“Unless a grain of wheat falls into the earth and dies, it remains alone; but if it dies, it bears much fruit.” – John 12:24
“The last enemy to be destroyed is death...Death is swallowed up in victory.” – 1 Corinthians 15:26, 54
"The greater the sin, the greater the mercy, the deeper the death and the brighter the rebirth.” - C. S. Lewis
"This story...has the very taste of primary truth." - J. R. R. Tolkien

Monday, August 17, 2009

The Paradox of the Empty Cup Overflowing, “Having Nothing, Yet Possessing Everything”

…How, one might wonder, will there be any life or joy or strength left if we are continually laying down our lives and giving ourselves sacrificially, becoming weak, nothing? The paradox, the mystery, the miracle is that it is in this self-emptying act that we ourselves are filled – it is in giving that we receive (Acts 20:35), in losing all that we gain everything, in emptying ourselves that we are filled to the point of overflow. Father Rodney Kissinger writes, “Love is always fulfilling itself by emptying itself. This is the kenosis of the Incarnation and the Paschal Mystery and this is the new math of Christianity: you add by subtracting.”

God’s love is ‘expended in self-giving, wholly expended, without residue or reserve, drained, exhausted, spent,’ and yet, paradoxically, his love is infinitely deep, without end, constantly overflowing – there has been love within the Trinity from eternity past, and God will never cease to love. God is never empty, his cup of life and joy never runs out! Although he has poured it out fully, emptying himself unto death, his cup became fuller than ever – it overflowed in the very act of emptying! He gained victory in the very act of dying! From the cross, the tree of death he hung, and from the same tree burst fruit, even eternal life! One day perhaps we will enter the kingdom of heaven and see “the river of the water of life” (Revelation 22:1) flowing from God’s throne and giving water to “the tree of life with its twelve kinds of fruit” (Revelation 22:2). And perhaps beside that tree will stand another tree, the very cross of Christ, adorned with the leaves, fruits, and flowers of the tree of life.

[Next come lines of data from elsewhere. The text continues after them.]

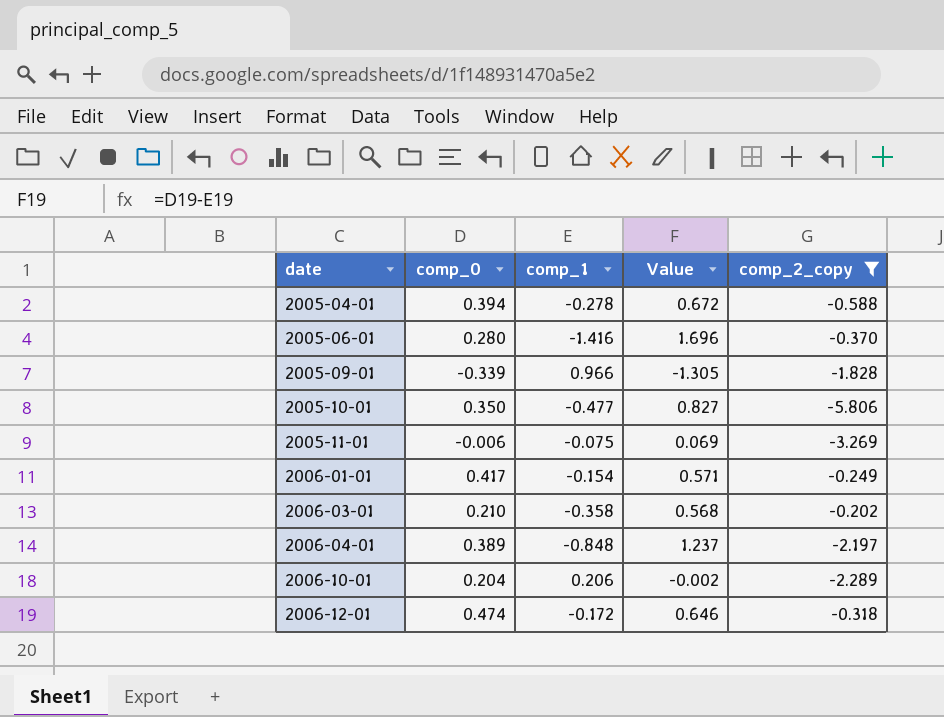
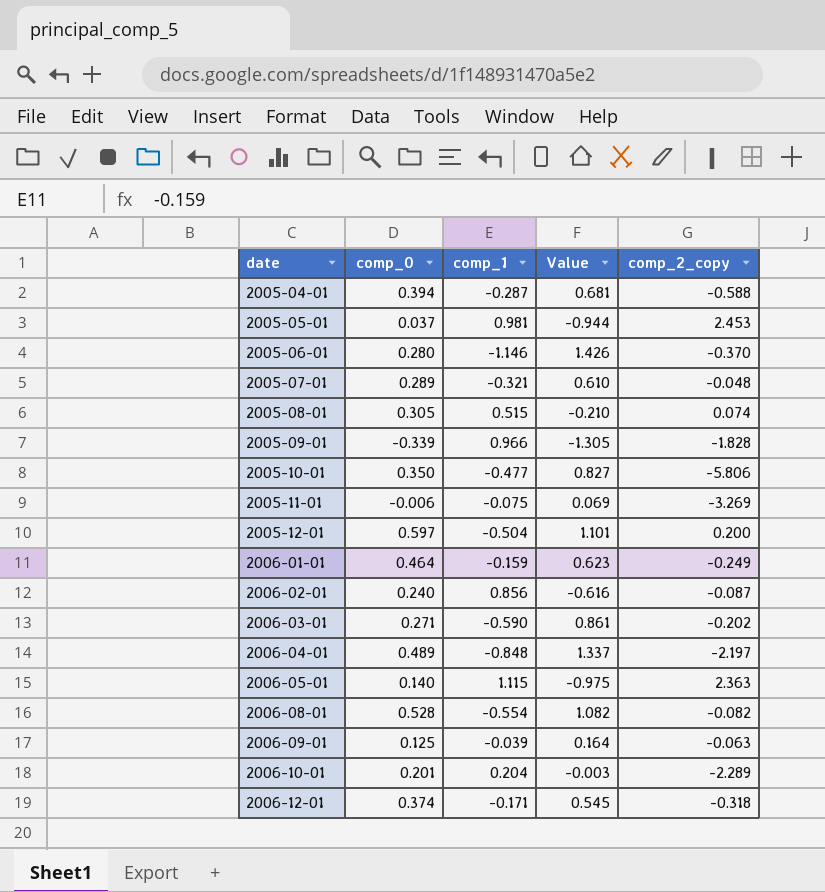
filter: comp_2_copy <= -0.202 -> none
2005-04-01 | comp_1: -0.278 -> -0.287
2005-04-01 | Value: 0.672 -> 0.681
2005-06-01 | comp_1: -1.416 -> -1.146
2005-06-01 | Value: 1.696 -> 1.426
2006-01-01 | comp_0: 0.417 -> 0.464
2006-01-01 | comp_1: -0.154 -> -0.159
2006-01-01 | Value: 0.571 -> 0.623
2006-03-01 | comp_0: 0.210 -> 0.271
2006-03-01 | comp_1: -0.358 -> -0.590
2006-03-01 | Value: 0.568 -> 0.861
2006-04-01 | comp_0: 0.389 -> 0.489
2006-04-01 | Value: 1.237 -> 1.337
2006-10-01 | comp_0: 0.204 -> 0.201
2006-10-01 | comp_1: 0.206 -> 0.204
2006-10-01 | Value: -0.002 -> -0.003
2006-12-01 | comp_0: 0.474 -> 0.374
2006-12-01 | comp_1: -0.172 -> -0.171
2006-12-01 | Value: 0.646 -> 0.545

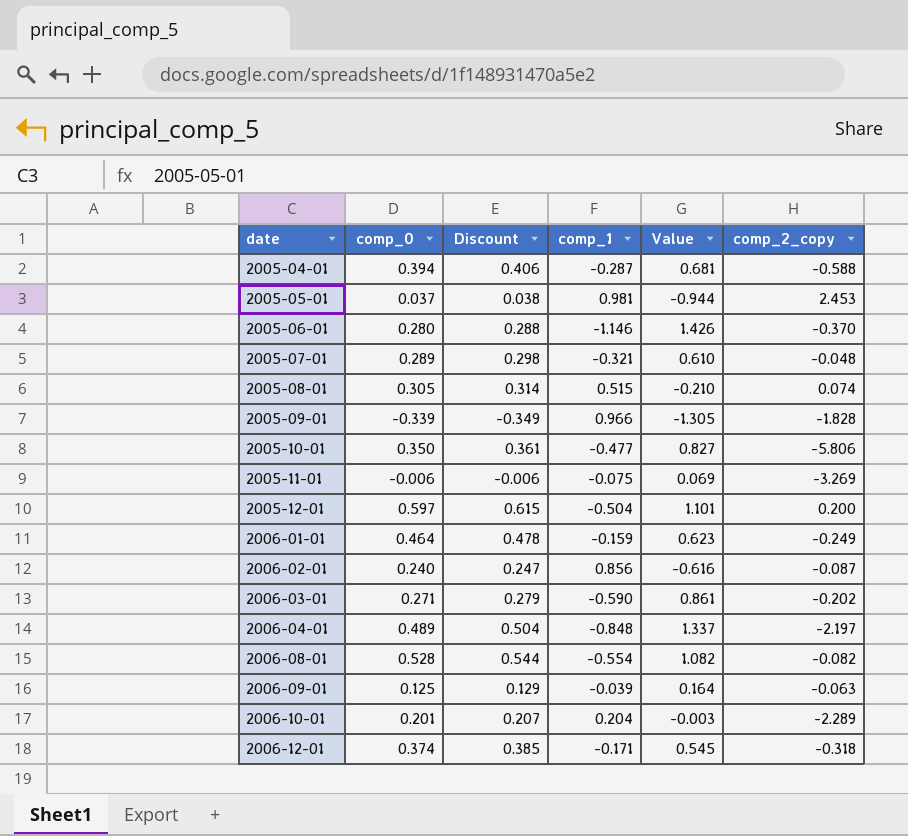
column Discount | formula: none -> [comp_0] * 1.03
row 2006-05-01: 0.140 | 1.115 | -0.975 | 2.363 -> none

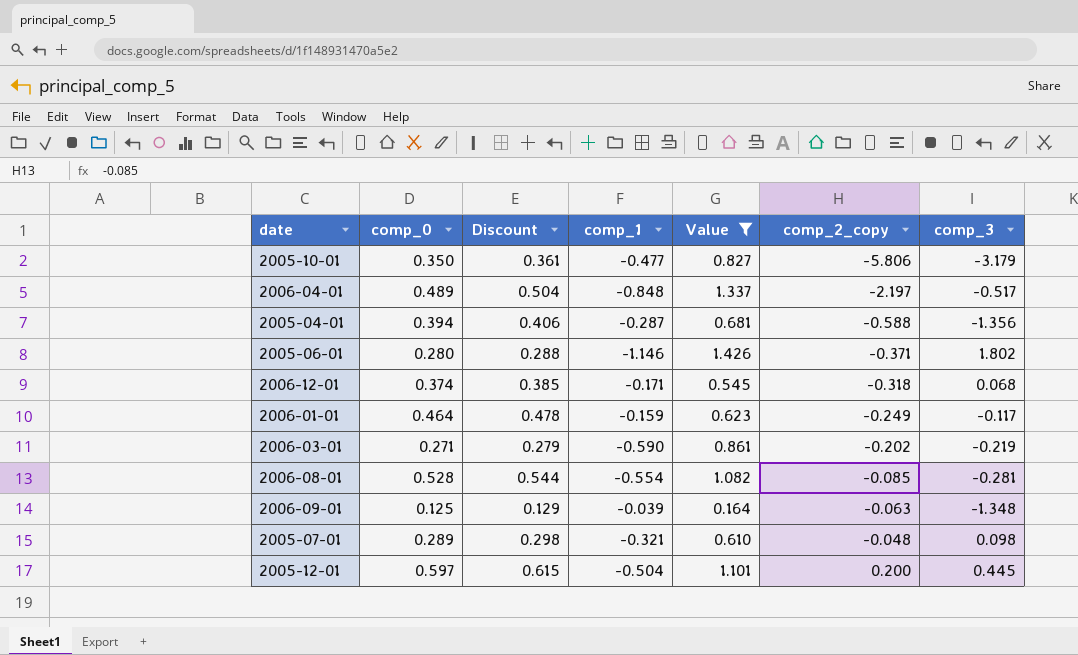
filter: none -> Value >= 0.164
row order: date ascending -> comp_2_copy ascending
column comp_3 | position: none -> 7
2005-06-01 | comp_2_copy: -0.370 -> -0.371
2006-08-01 | comp_2_copy: -0.082 -> -0.085

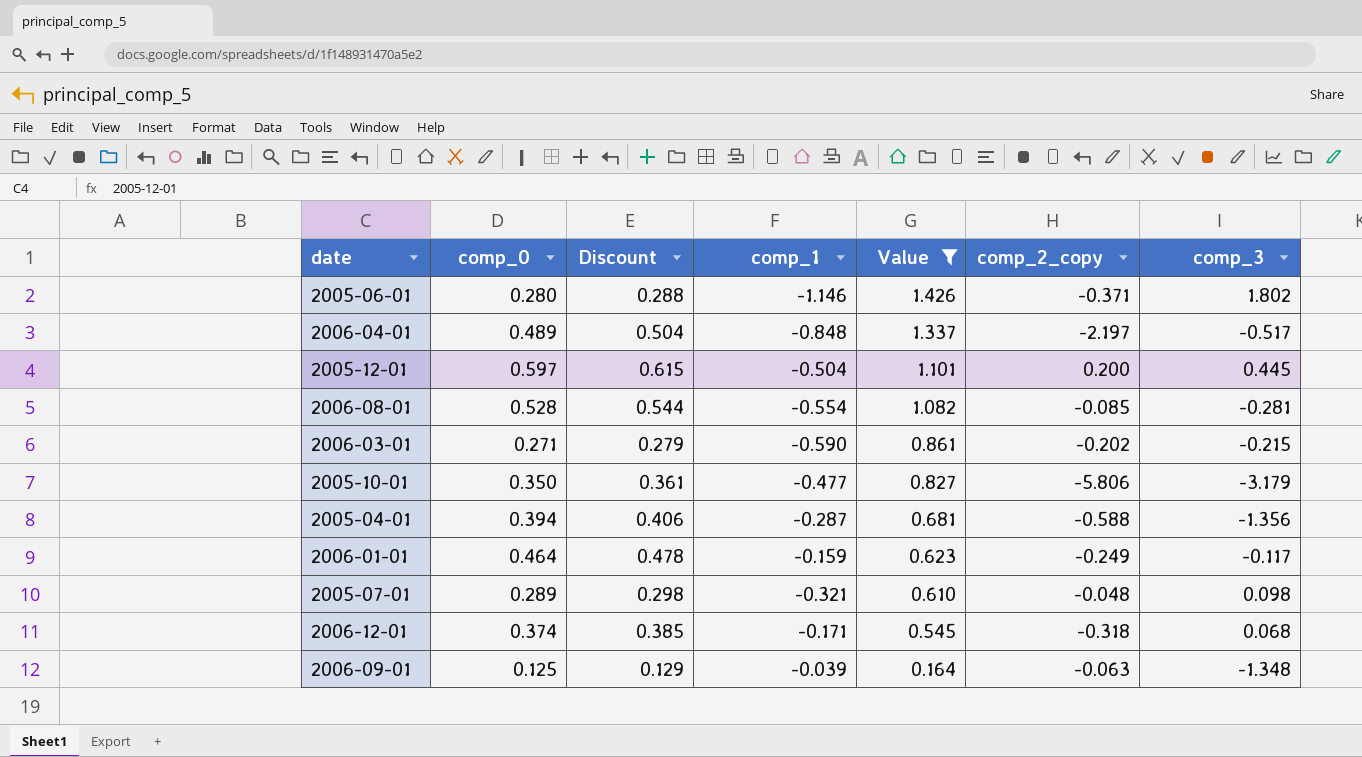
row order: comp_2_copy ascending -> Value descending
2006-03-01 | comp_3: -0.219 -> -0.215

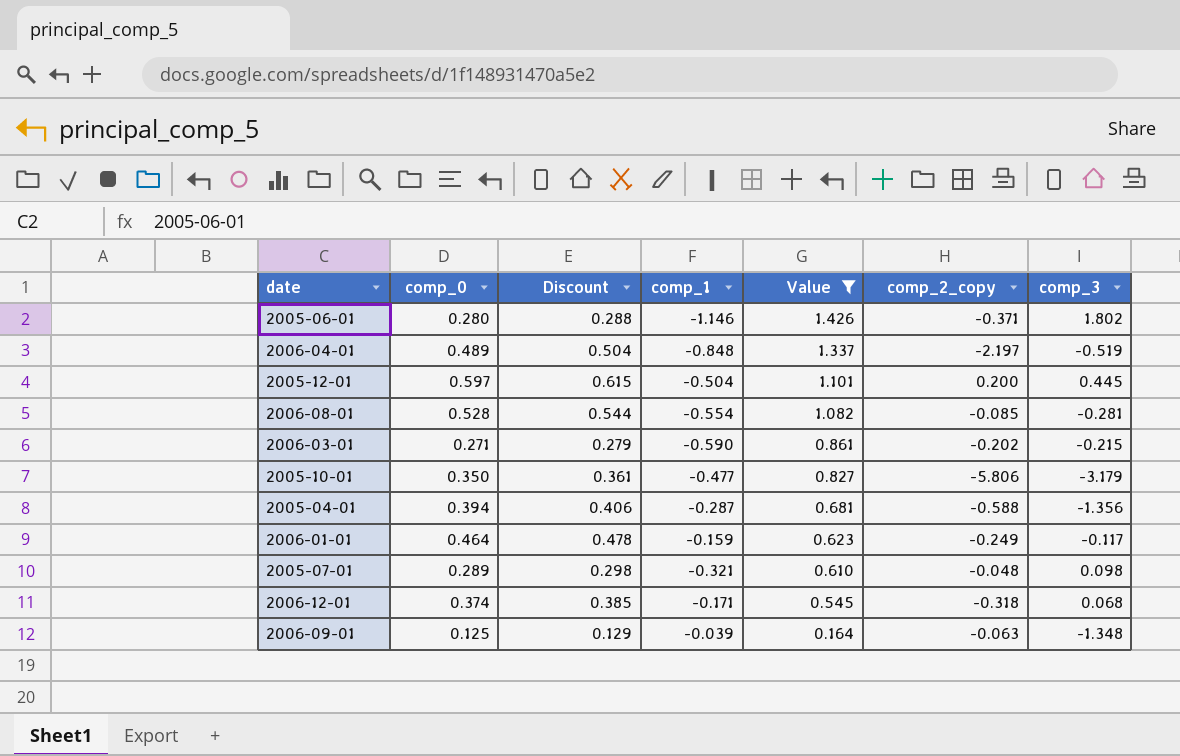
2006-04-01 | comp_3: -0.517 -> -0.519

Even as “the leaves of the tree were for the healing of the nations” (22:2), so also is the cross for the healing of the fallen, the redemption of the lost. They are the same tree. It is the same cup that is emptied in sacrificial love that overflows eternally.

Just as God, although he empties himself, is always full, so we who are “partakers in the divine nature” (2 Peter 1:4) will, although we must become nothing like Christ, be filled to the point of overflow and inherit the “treasures in heaven” (Mark 10:21, Matthew 6:20) we store up in this life. We will partake in the community of the Triune God, the persons of whom have, from eternity past, loved one another with the self-emptying yet ever-overflowing divine love, and although the love shared in that community will be the same love Christ showed in making himself nothing, we will be, at the same time, always full, lacking nothing we desire. To be empty is to be full, “to die is gain” (Philippians 1:21),1 “having nothing yet possessing everything” (2 Corinthians 6:10). It has been called “the secret of Christianity, the secret of spirituality and the secret of happiness.” There is indeed, I think, a great secret in this paradox – a mystery woven into the very pattern of reality.2

“He will not grow tired or weary,
and his understanding no one can fathom.
He gives strength to the weary
and increases the power of the weak.
Even youths grow tired and weary,
and young men stumble and fall;
but those who hope in the LORD
will renew their strength.
They will soar on wings like eagles;
they will run and not grow weary,
they will walk and not be faint.”
– Isaiah 40:28-31
1 Surely in death the secret of secrets is hidden. Death is the climax of our earthly life, an end and a beginning to prepare for eagerly beforehand, not put off or dread. Death is not a mere end or obstacle to what we seek to achieve in life – it is itself the goal, the great challenge. It is to prepare ourselves and others for death that we must live now.
2 And a mystery which ultimately reflects something about God. What that is I do not know. We have certainly glimpsed paradox in the Trinity.